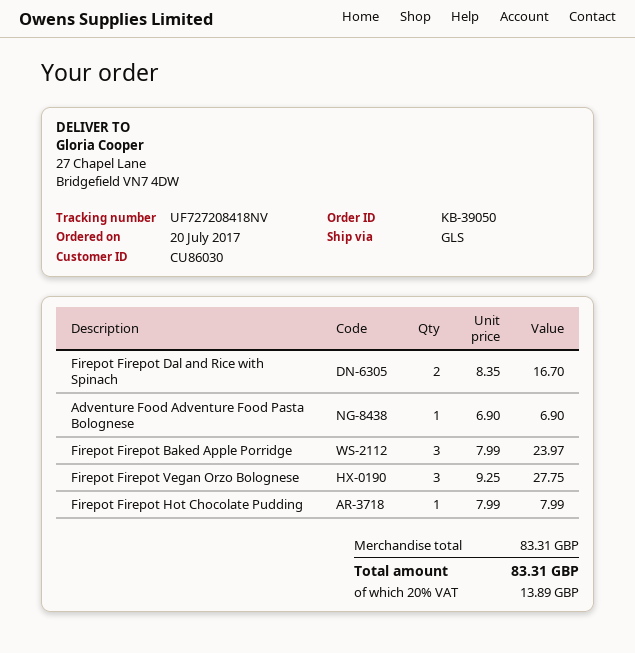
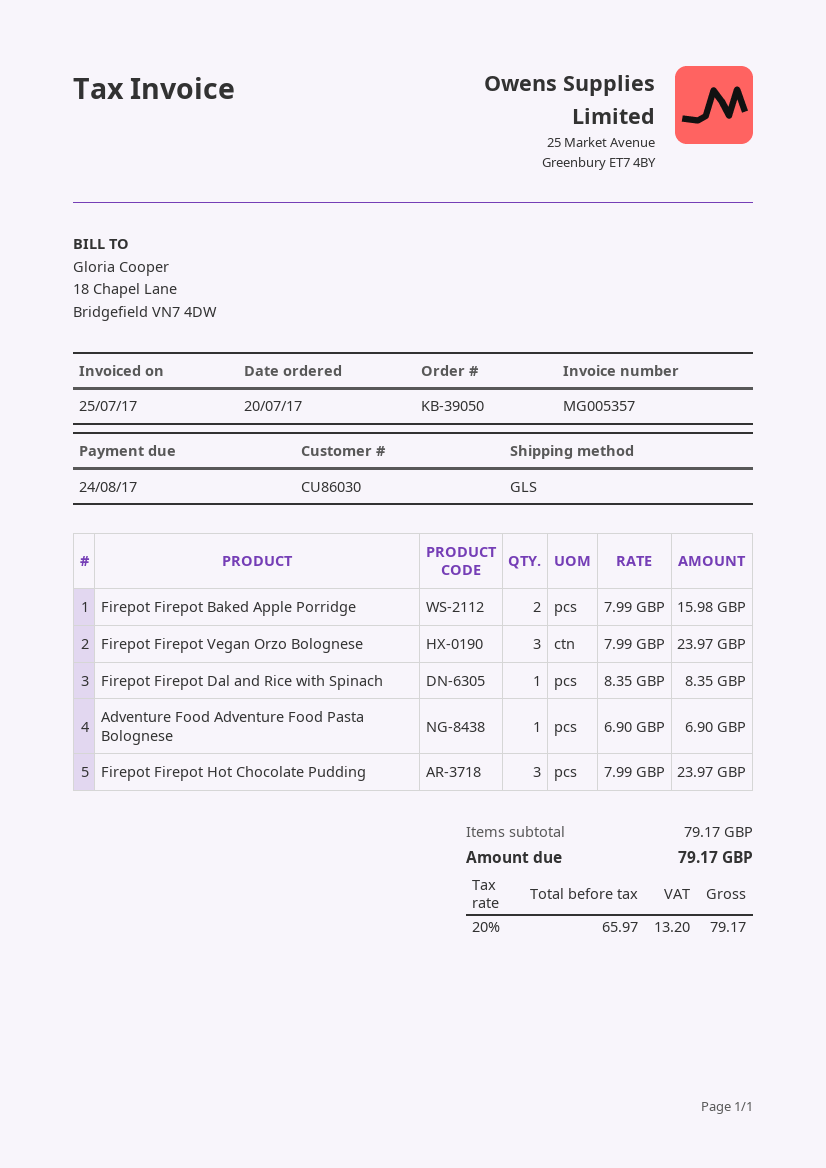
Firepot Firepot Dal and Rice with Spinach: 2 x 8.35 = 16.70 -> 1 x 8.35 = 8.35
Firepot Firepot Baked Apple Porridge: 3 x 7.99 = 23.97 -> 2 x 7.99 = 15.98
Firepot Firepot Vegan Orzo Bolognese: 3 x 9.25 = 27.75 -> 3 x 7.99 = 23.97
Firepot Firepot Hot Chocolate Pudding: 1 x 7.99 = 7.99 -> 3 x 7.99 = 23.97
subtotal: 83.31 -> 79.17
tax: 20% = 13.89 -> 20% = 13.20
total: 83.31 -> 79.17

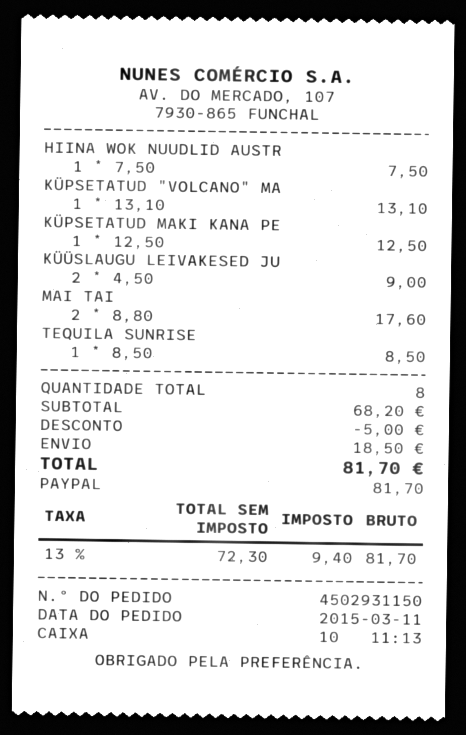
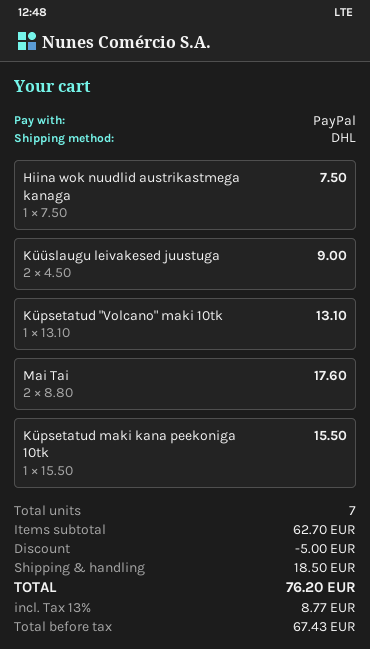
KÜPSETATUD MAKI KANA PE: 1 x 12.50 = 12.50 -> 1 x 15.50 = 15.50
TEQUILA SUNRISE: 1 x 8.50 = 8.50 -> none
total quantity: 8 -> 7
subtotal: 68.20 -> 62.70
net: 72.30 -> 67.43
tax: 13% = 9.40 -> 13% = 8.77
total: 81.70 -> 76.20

****************************************

■ Work item ■
What must be returned is the line with "subtotal: 68.20 -> 62.70" plus every line after it to the end of the entries, exactly as they appear.

■ Exercise solution ■
subtotal: 68.20 -> 62.70
net: 72.30 -> 67.43
tax: 13% = 9.40 -> 13% = 8.77
total: 81.70 -> 76.20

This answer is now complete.